Funny Internet Shakespeare typo
I’m currently finishing the 3rd edition of my Guide To Linux Certification for Cengage. In Chapter 7, I used the following text from Shakespeare in the section on the stream editor (sed):
Two households, both alike in dignity,
In fair Verona, where we lay our scene,
From ancient grudge break to new mutiny,
Where civil blood makes civil hands unclean.
From forth the fatal loins of these two foes
A pair of star-cross’d lovers take their life;
Whole misadventured piteous overthrows
Do with their death bury their parents’ strife.
The fearful passage of their death-mark’d love,
And the continuance of their parents’ rage,
Which, but their children’s end, nought could remove,
Is now the two hours’ traffic of our stage;
The which if you with patient ears attend,
What here shall miss, our toil shall strive to mend.

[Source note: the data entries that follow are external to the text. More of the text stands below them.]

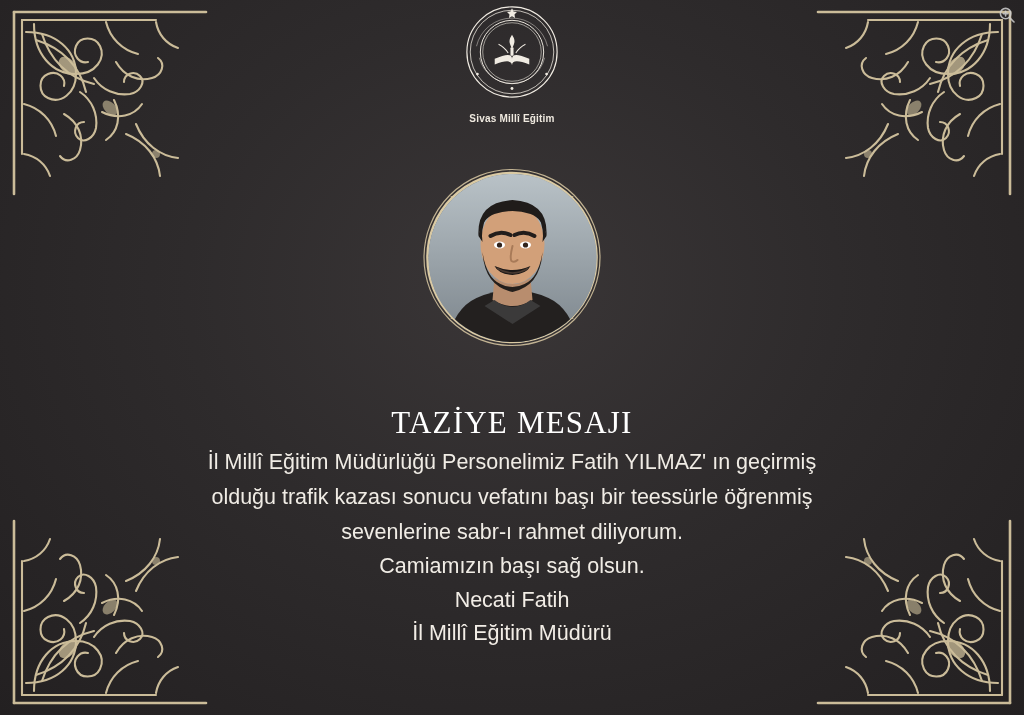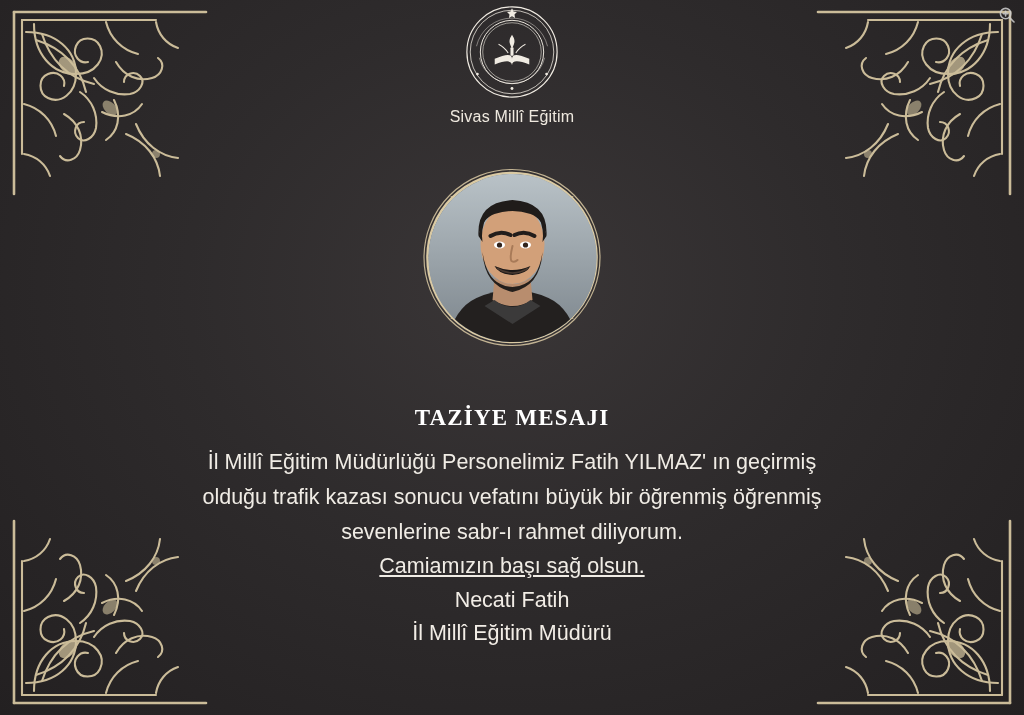--- a/index.html
+++ b/index.html
@@ -44,25 +44,26 @@
     width: 100%;
     text-align: center;
   }
   .emblem {
     width: 96px;
     height: 96px;
     margin: 0 auto;
   }
   .emblem svg { display:block; width:100%; height:100%; }
   .ministry-name {
-    margin-top: 6px;
+    margin-top: 12px;
     color: #efe9df;
-    font-size: 16px;
+    font-size: 10px;
     line-height: 1.35;
     letter-spacing: .2px;
+    font-weight: bold;
   }
 
   
   .portrait-wrap {
     position: absolute;
     top: 150px;
     left: 50%;
     transform: translateX(-50%);
     width: 215px;
     height: 215px;
@@ -90,39 +91,38 @@
   .message {
     position: absolute;
     top: 405px;
     left: 0;
     width: 100%;
     text-align: center;
     color: #f2ede6;
   }
   .msg-title {
     font-family: "Liberation Serif", serif;
-    font-weight: bold;
-    font-size: 23px;
+    font-weight: normal;
+    font-size: 31px;
     letter-spacing: 1.2px;
     color: #ffffff;
-    margin-bottom: 14px;
+    margin-bottom: 4px;
   }
   .msg-body {
     font-size: 21.5px;
     line-height: 1.62;
     color: #f0ece5;
     padding: 0 64px;
   }
   .msg-body p { margin: 0; }
   .msg-closing {
     margin-top: 10px;
     font-size: 21.5px;
     line-height: 1.62;
     color: #f0ece5;
-    text-decoration: underline;
   }
   .msg-signer {
     margin-top: 7px;
     font-size: 21.5px;
     line-height: 1.5;
     color: #f2ede6;
   }
   .msg-signer-title {
     font-size: 21.5px;
     line-height: 1.5;
@@ -359,21 +359,21 @@
 
         <path d="M66 126 q18 14 36 0 l10 6 -28 18 -28-18z" fill="#3b3a3a"></path>
       </svg>
     </div>
   </div>
 
   <div class="message">
     <div class="msg-title">TAZİYE MESAJI</div>
     <div class="msg-body">
       <p>İl Millî Eğitim  Müdürlüğü Personelimiz Fatih YILMAZ' ın geçirmiş</p>
-      <p>olduğu trafik  kazası sonucu vefatını büyük bir öğrenmiş öğrenmiş</p>
+      <p>olduğu trafik  kazası sonucu vefatını başı bir teessürle öğrenmiş</p>
       <p>sevenlerine  sabr-ı rahmet diliyorum.</p>
       <p class="msg-closing">Camiamızın başı sağ olsun.</p>
       <p class="msg-signer">Necati Fatih</p>
       <p class="msg-signer-title">İl Millî Eğitim Müdürü</p>
     </div>
   </div>
 
   <div class="zoom-control">
     <svg viewBox="0 0 18 18" fill="none" stroke="currentColor" stroke-width="1.6" stroke-linecap="round">
       <circle cx="7.6" cy="7.6" r="5.2"></circle>

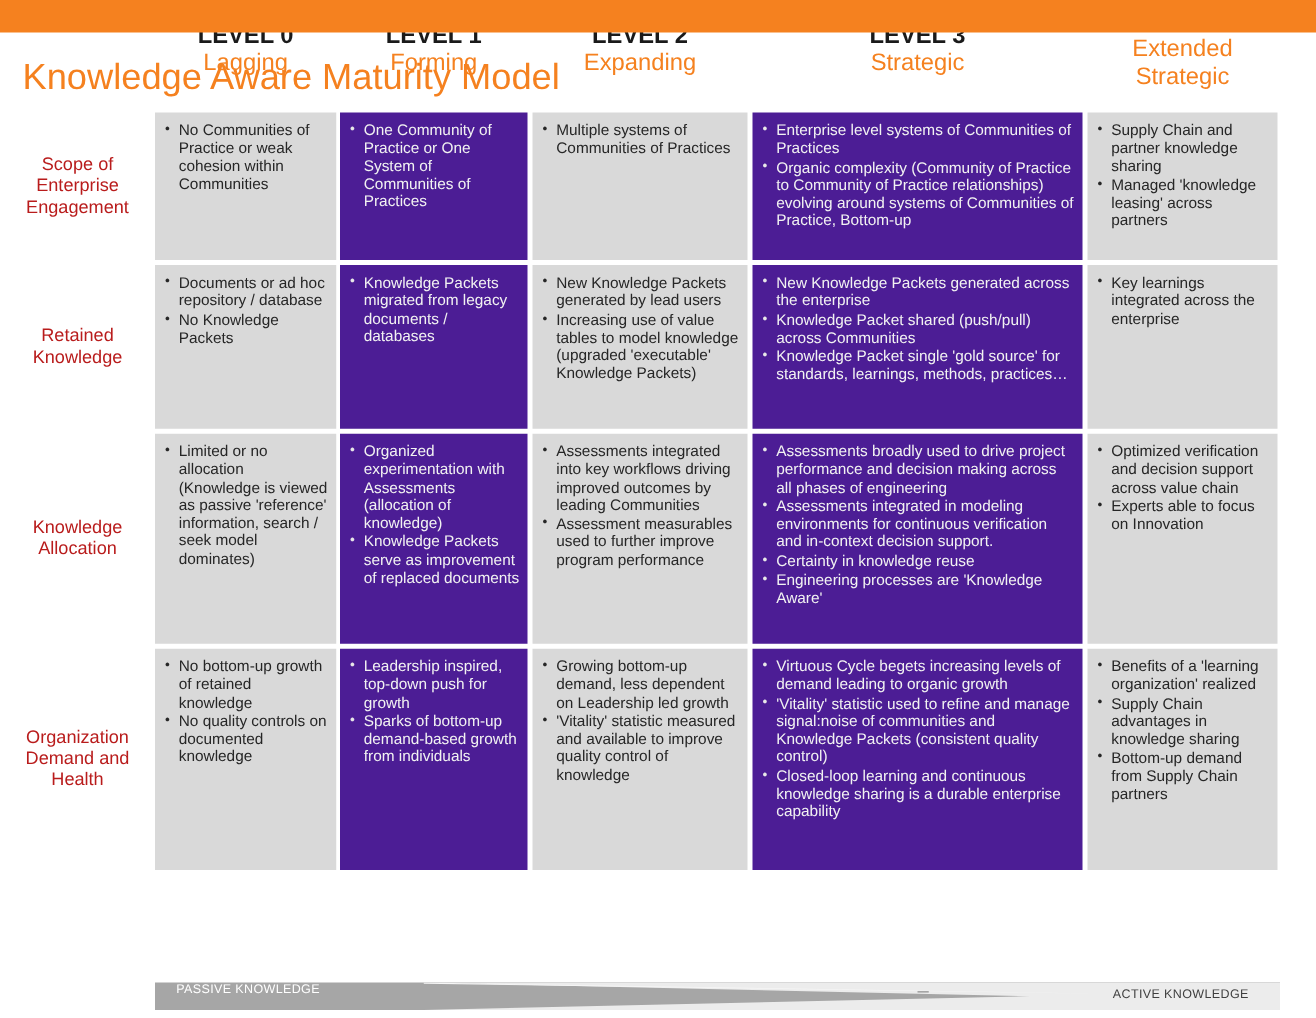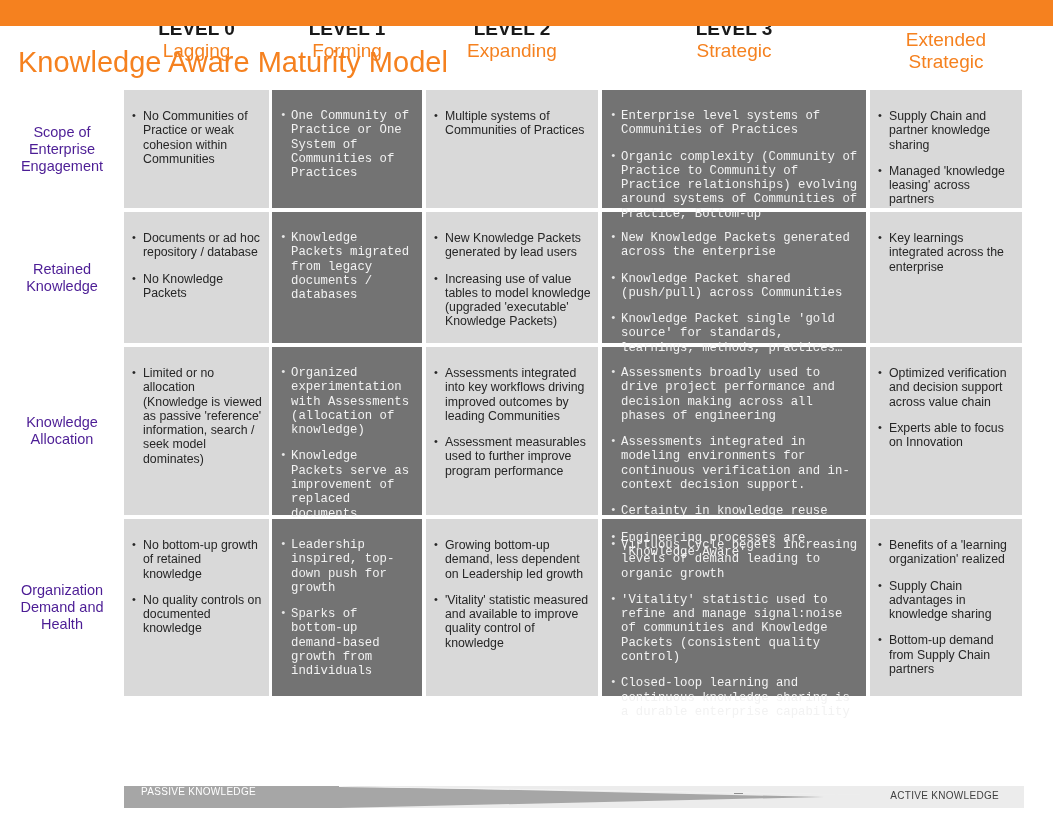--- a/index.html
+++ b/index.html
@@ -47,38 +47,38 @@
   .rowlabel-cell {
     width: 124px;
     flex: 0 0 124px;
     display: flex;
     align-items: center;
     justify-content: center;
     text-align: center;
     padding: 0 4px;
   }
   .rowlabel-cell .rl-text {
-    color: #4c1d95;
+    color: #b91c1c;
     font-size: 14.5px;
     line-height: 17px;
   }
 
   
   .cell {
     flex: 0 0 auto;
     padding: 7px 6px 6px 4px;
   }
   .c0 { width: 145px; flex-basis: 145px; margin-right: 3px; }
   .c1 { width: 150px; flex-basis: 150px; margin-right: 4px; }
   .c2 { width: 172px; flex-basis: 172px; margin-right: 4px; }
   .c3 { width: 264px; flex-basis: 264px; margin-right: 4px; }
   .c4 { width: 152px; flex-basis: 152px; }
 
   .shade-light { background: #D9D9D9; color: #262626; }
-  .shade-dark  { background: #737373; color: #F2F2F2; font-family: Liberation Mono, monospace; }
+  .shade-dark  { background: #4c1d95; color: #F2F2F2; }
 
   
   #header-row {
     display: flex;
     width: 1053px;
     align-items: center;
     height: 82px;
   }
   .hdr-spacer { width: 124px; flex: 0 0 124px; }
   .hdr-cell {
@@ -102,21 +102,21 @@
   
   ul.bullets {
     margin: 0;
     padding: 0 0 0 15px;
     list-style: none;
   }
   ul.bullets li {
     position: relative;
     font-size: 12.3px;
     line-height: 14.3px;
-    margin: 12px 0 1px 0;
+    margin: 0 0 1px 0;
     padding-left: 0;
   }
   ul.bullets li::before {
     content: "\2022";
     position: absolute;
     left: -11px;
     top: -1px;
     font-size: 11px;
   }
   .shade-dark ul.bullets li::before { color: #E8E8E8; }

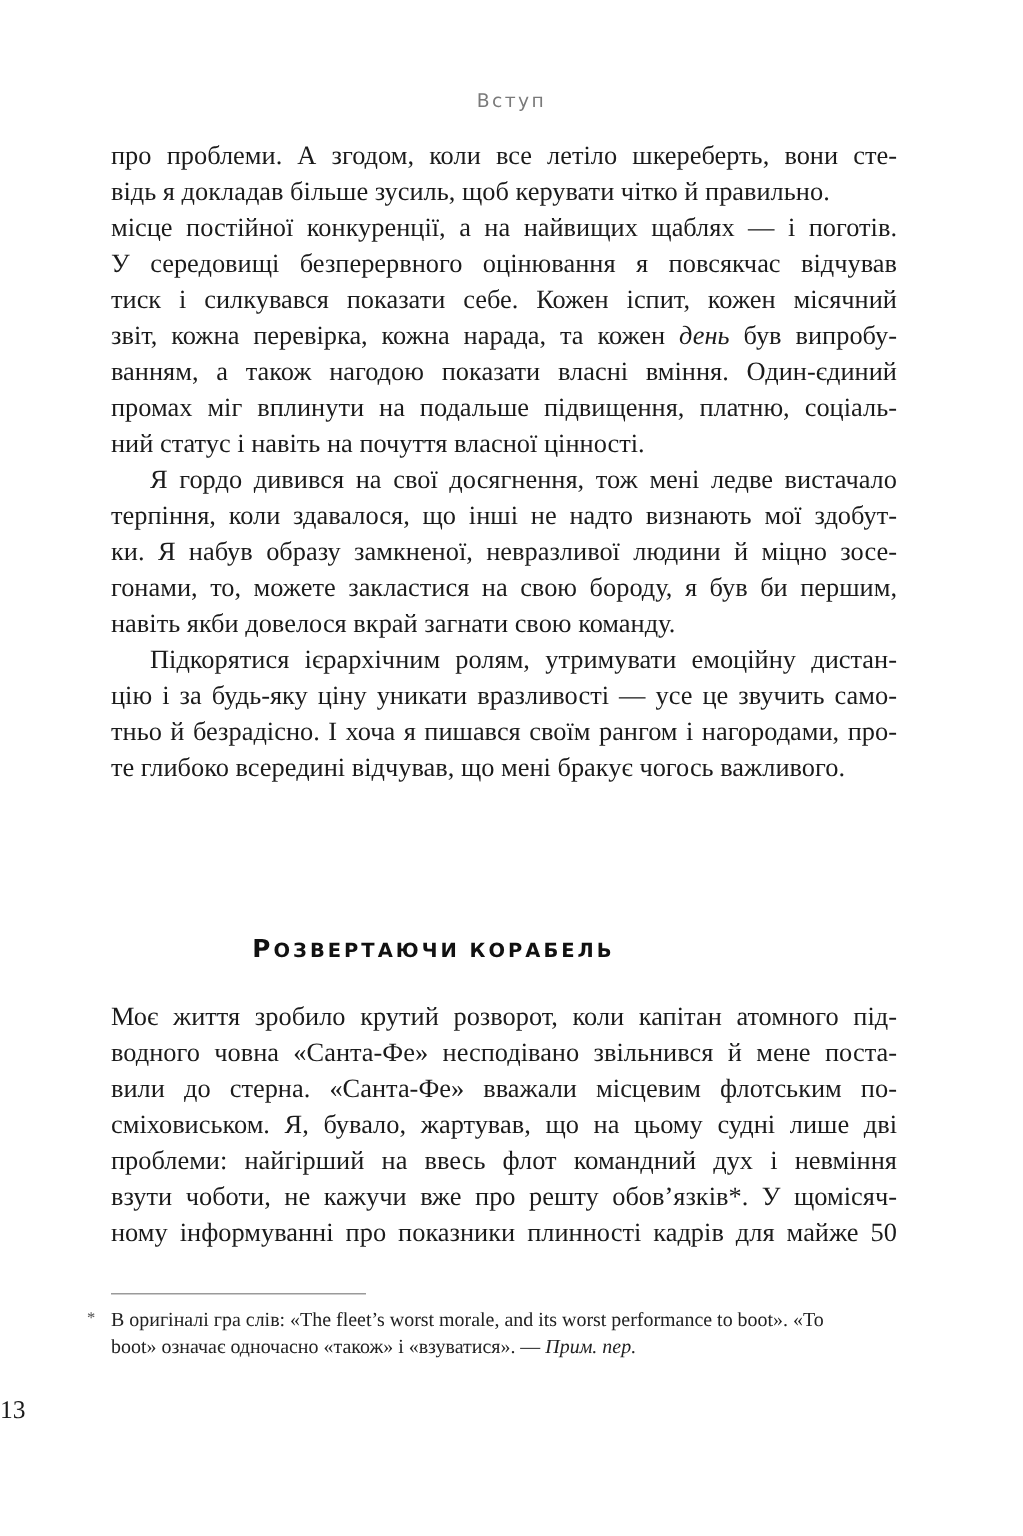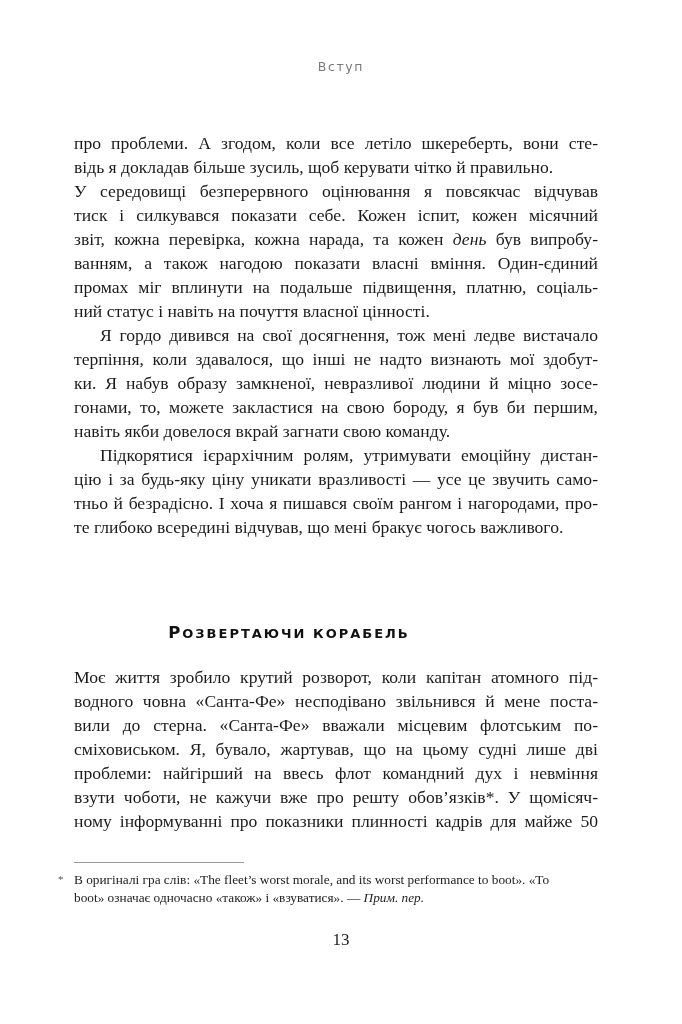--- a/index.html
+++ b/index.html
@@ -29,21 +29,21 @@
   .text-block {
     position: absolute;
     left: 74px;
     width: 524px;
     font-size: 17.6px;
     line-height: 24px;
     text-align: justify;
     text-align-last: left;
     hyphens: manual;
   }
-  .block-1 { top: 91px; margin-top: 40px; }
+  .block-1 { top: 91px; }
   .block-2 { top: 665px; }
   .para {
     margin: 0;
     text-indent: 0;
   }
   .para .line {
     display: block;
     text-align: justify;
     text-align-last: justify;
     white-space: nowrap;
@@ -95,36 +95,36 @@
   }
   .footnote .line {
     display: block;
     white-space: nowrap;
   }
   .page-number {
     position: absolute;
     top: 930px;
     left: 0;
     width: 682px;
-    text-align: center;
     font-size: 17px;
     color: #1b1b1b;
   }
 </style>
 </head>
 <body>
 
 <div class="running-head">Вступ</div>
 
 <div class="text-block block-1">
   <p class="para">
     <span class="line">про проблеми. А згодом, коли все летіло шкереберть, вони сте-</span>
     <span class="line last">відь я докладав більше зусиль, щоб керувати чітко й правильно.</span>
   </p>
   <p class="para">
+    <span class="line">місце постійної конкуренції, а на найвищих щаблях — і поготів.</span>
     <span class="line">У середовищі безперервного оцінювання я повсякчас відчував</span>
     <span class="line">тиск і силкувався показати себе. Кожен іспит, кожен місячний</span>
     <span class="line"><span>звіт, кожна перевірка, кожна нарада, та кожен </span><em>день</em><span> був випробу-</span></span>
     <span class="line">ванням, а також нагодою показати власні вміння. Один-єдиний</span>
     <span class="line">промах міг вплинути на подальше підвищення, платню, соціаль-</span>
     <span class="line last">ний статус і навіть на почуття власної цінності.</span>
   </p>
   <p class="para">
     <span class="line" style="padding-left:26px">Я гордо дивився на свої досягнення, тож мені ледве вистачало</span>
     <span class="line">терпіння, коли здавалося, що інші не надто визнають мої здобут-</span>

I originally grabbed that passage from the Internet (copy-and-paste is easier than typing), but the technical editor caught a typo (Whole misadventured piteous overthrows should be Whose misadventured piteous overthrows). I verified it on the Internet and just thought it was one of those weird Olde English things, but the copyeditor verified it as a typo (she has an English degree) and also found out that it was a simple transcription typo (Whose –> Whole) that managed to spread quickly across the Internet because most people prefer to copy-and-paste Shakespeare rather than type it out manually! Hilarious.
I would normally chalk this up to an Internet-related phenomenon, but this type of thing has happened long before the Internet. One example is my 1st year Physics prof at the University of Waterloo (Ken Woolner), who purposefully tried to test the gullibility of the scientific community. Scientific units are only capitalized if they are named after someone (e.g. Hz = Hertz). However L (Litre) is capitalized only because it looks like the number 1 otherwise. So he published an article entitled The Life and times of Claude Émile Jean-Baptiste Litre – it made it into most North American textbooks before he announced his clever hoax. However, you can still find the fictitious Claude Émile Jean-Baptiste Litre in many places today including Encyclopedia Brittanica and Collier’s Encyclopedia.